Decreto sicurezza, Mattarella ha firmato. Il fermo del poliziotto Carmelo Cinturrino, disposto dalla Procura di Milano, ha riacceso il dibattito sul cosiddetto “scudo penale” contenuto nel nuovo decreto sicurezza approvato dal governo. Il provvedimento – che introduce anche nuove misure su coltelli, manifestazioni e fermo preventivo – è stato controfirmato dal Presidente della Repubblica e bollinato dalla Ragioneria dello Stato: è dunque entrato in vigore.
Ma che cosa cambia davvero? E in quali casi si applica la norma di cui si discute?
Cosa prevede la normativa prima del decreto
Fino a oggi la procedura era regolata dall’articolo 335 del codice di procedura penale. Il pubblico ministero è tenuto a iscrivere immediatamente nel registro delle notizie di reato ogni fatto che possa configurare un’ipotesi di reato.
Inoltre, quando emergono indizi a carico di una persona, il suo nome deve essere iscritto formalmente nel registro degli indagati. È un passaggio obbligato: non implica colpevolezza, ma segna l’avvio ufficiale dell’indagine nei confronti di un soggetto.
Cosa cambia con il nuovo decreto
L’articolo 12 del decreto sicurezza introduce una procedura diversa quando appare evidente che il fatto sia stato compiuto in presenza di una “causa di giustificazione”.
In questi casi il pubblico ministero non iscrive subito il nome nel registro ordinario degli indagati, ma procede con una annotazione preliminare in un modello separato.
Questo è il cuore dello “scudo penale”: una sorta di percorso differenziato quando, fin dall’inizio, si ritiene che il fatto possa essere giustificato dalla legge.
Cosa significa “causa di giustificazione”
Le cause di giustificazione sono previste dal codice penale e indicano situazioni in cui un fatto che normalmente costituirebbe reato non è punibile perché compiuto nell’esercizio di un diritto o nell’adempimento di un dovere.
Tra i casi più noti rientrano:
- l’esercizio del diritto di difesa (legittima difesa);
- l’adempimento del dovere da parte di un pubblico ufficiale;
- l’esercizio di un diritto (come il diritto di cronaca o di sciopero);
- il consenso dell’avente diritto.
In sostanza, se un fatto è commesso nell’ambito di una di queste situazioni, la punibilità può essere esclusa.
Riguarda solo le forze dell’ordine?
No. Lo “scudo” non è riservato esclusivamente ai poliziotti. La norma si applica a chiunque possa invocare una causa di giustificazione, quindi anche a cittadini comuni.
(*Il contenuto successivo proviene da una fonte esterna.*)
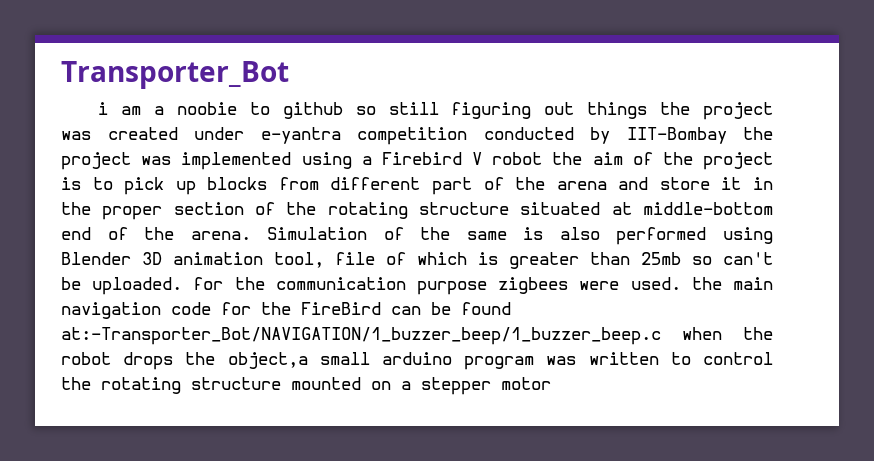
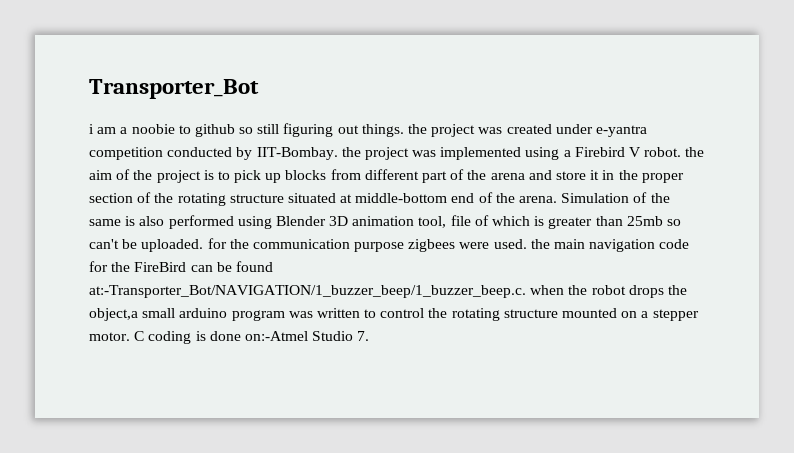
- i am a noobie to github so still figuring out things the project was created under e-yantra competition conducted by IIT-Bombay the project was implemented using a Firebird V robot the aim of the project is to pick up blocks from different part of the arena and store it in the proper section of the rotating structure situated at middle-bottom end of the arena.
+ i am a noobie to github so still figuring out things. the project was created under e-yantra competition conducted by IIT-Bombay. the project was implemented using a Firebird V robot. the aim of the project is to pick up blocks from different part of the arena and store it in the proper section of the rotating structure situated at middle-bottom end of the arena.
- Simulation of the same is also performed using Blender 3D animation tool, file of which is greater than 25mb so can't be uploaded. for the communication purpose zigbees were used. the main navigation code for the FireBird can be found at:-Transporter_Bot/NAVIGATION/1_buzzer_beep/1_buzzer_beep.c when the robot drops the object,a small arduino program was written to control the rotating structure mounted on a stepper motor
+ Simulation of the same is also performed using Blender 3D animation tool, file of which is greater than 25mb so can't be uploaded. for the communication purpose zigbees were used. the main navigation code for the FireBird can be found at:-Transporter_Bot/NAVIGATION/1_buzzer_beep/1_buzzer_beep.c. when the robot drops the object,a small arduino program was written to control the rotating structure mounted on a stepper motor. C coding is done on:-Atmel Studio 7.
Tuttavia è evidente che il tema è esploso dopo il caso Cinturrino perché riguarda direttamente l’operato delle forze dell’ordine nell’esercizio delle loro funzioni.
Come si svolgono le indagini con la nuova procedura
Anche con l’annotazione preliminare, alla persona cui è attribuito il fatto si applicano tutte le garanzie previste per gli indagati.
Il pubblico ministero ha poi tempi definiti:
- entro 30 giorni deve chiedere l’archiviazione se non sono necessari ulteriori accertamenti;
- entro 120 giorni deve decidere se iscrivere formalmente il nome nel registro ordinario, qualora ritenga necessari approfondimenti.
Non si tratta quindi di una immunità automatica, ma di una fase preliminare separata nei casi in cui la causa di giustificazione appaia evidente.
Il decreto è già in vigore?
Sì. Dopo la controfirma del Presidente della Repubblica e la bollinatura della Ragioneria dello Stato, il decreto è entrato in vigore.
Il dibattito resta aperto: per i sostenitori si tratta di una tutela necessaria per chi agisce nell’adempimento del dovere; per i critici, il rischio è quello di introdurre una disparità di trattamento nelle indagini. Il caso Cinturrino ha riportato la questione al centro della scena politica e giudiziaria.